BWG: Do you have any advice for emerging writers? What is your process for writing?

BAM: Write for yourself. Don’t write what other people tell you to write. Don’t write for fame. Don’t write to satisfy critics. Write to please yourself. Writing is a solitary exercise, in which you struggle each day to get what is in your head onto your computer monitor. Don’t censor yourself. Don’t listen to the voices in your head that may be saying to watch out, or be worried, about what you write. Capture your thoughts on paper as best you can. I am the type of “free writer” who puts down everything I can, even if the initial drafts are far too long, knowing that I will then distill and edit them down to a better shaped narrative.

And then rewrite. And rewrite. And rewrite some more.

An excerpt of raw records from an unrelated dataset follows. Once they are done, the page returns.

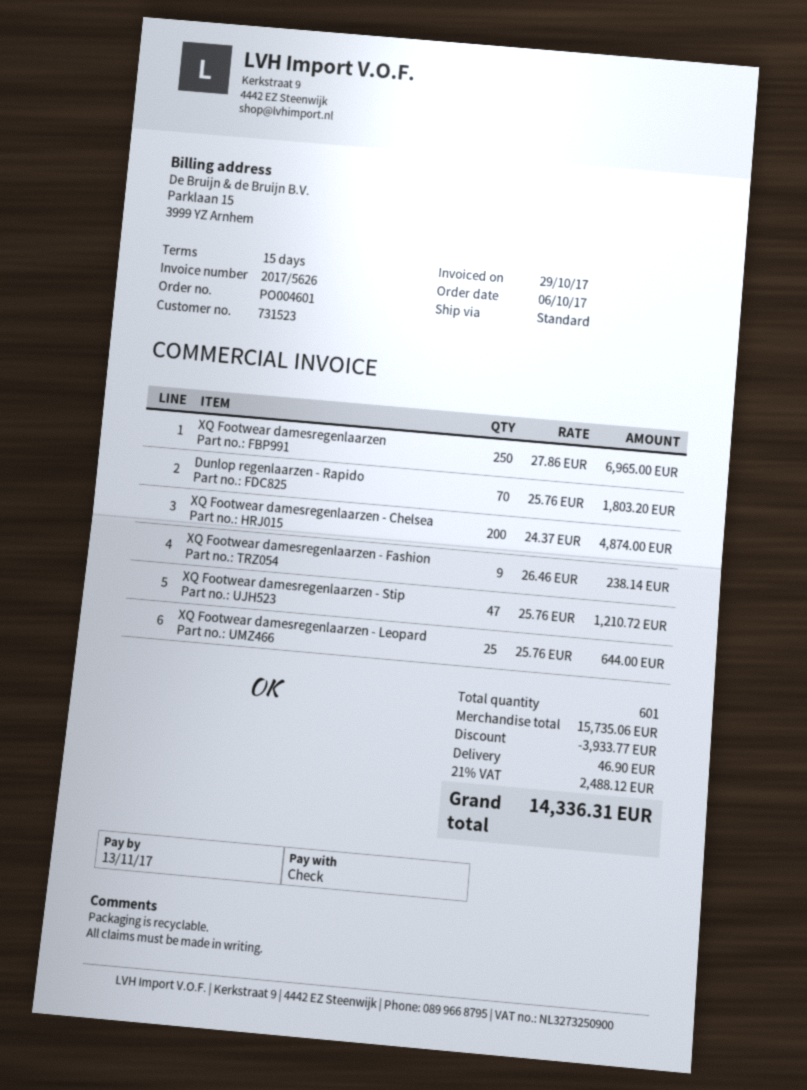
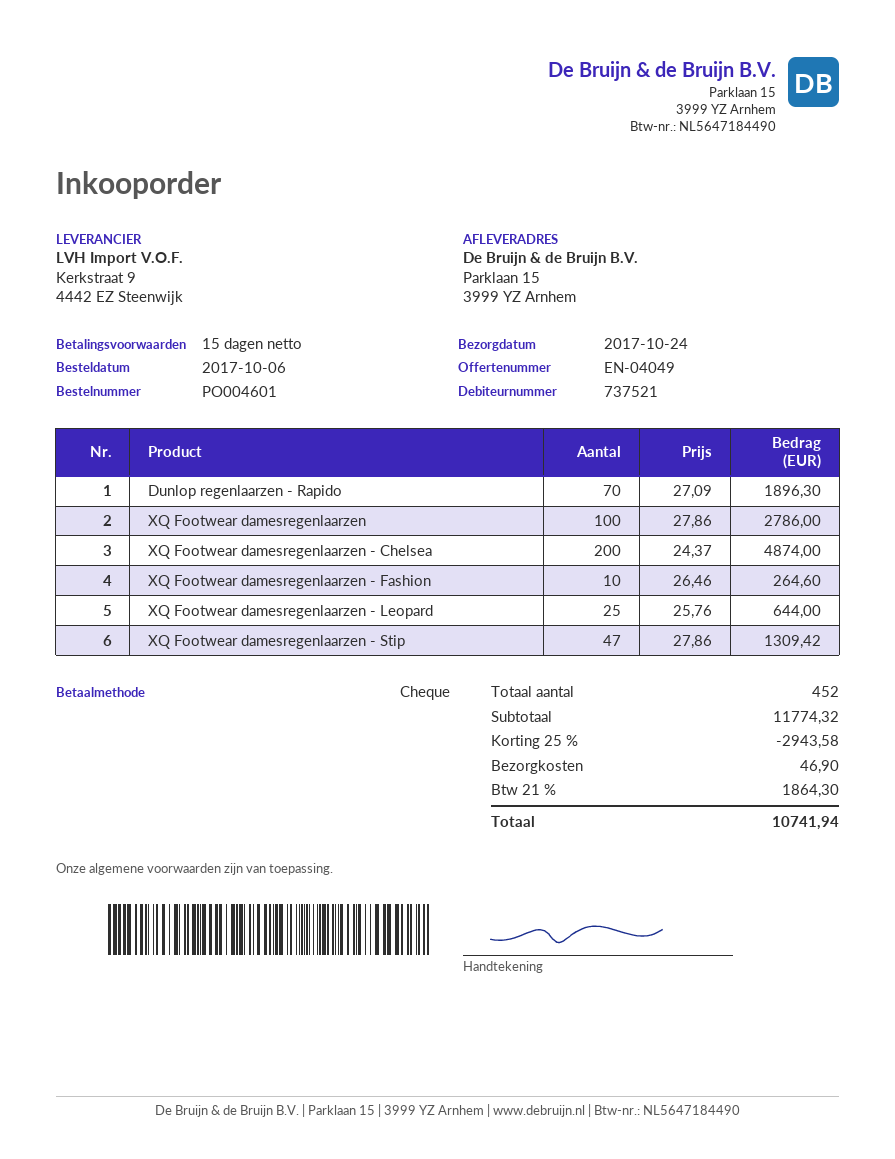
customer number: 731523 -> 737521
XQ Footwear damesregenlaarzen: 250 x 27.86 = 6965.00 -> 100 x 27.86 = 2786.00
Dunlop regenlaarzen - Rapido: 70 x 25.76 = 1803.20 -> 70 x 27.09 = 1896.30
XQ Footwear damesregenlaarzen - Fashion: 9 x 26.46 = 238.14 -> 10 x 26.46 = 264.60
XQ Footwear damesregenlaarzen - Stip: 47 x 25.76 = 1210.72 -> 47 x 27.86 = 1309.42
total quantity: 601 -> 452
subtotal: 15735.06 -> 11774.32
discount: 3933.77 -> 2943.58
tax: 21% = 2488.12 -> 21% = 1864.30
total: 14336.31 -> 10741.94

I have done thirty or more redrafts of many chapters. It is a process that I enjoy. I love to see how a piece is shaped and reshaped during this process. I generally will not show my work to anyone until it is the very best version of that work I can create.

And be prepared for what comes next. Your editors will not agree with you. Ever. And they will be correct. But when you are rewriting in response to those suggestions, you will be surprised how organic that process becomes. More often than not, I will not agree with all of the suggestions, but will learn what was not clear or wrong in my draft, and will create a third alternative to that draft.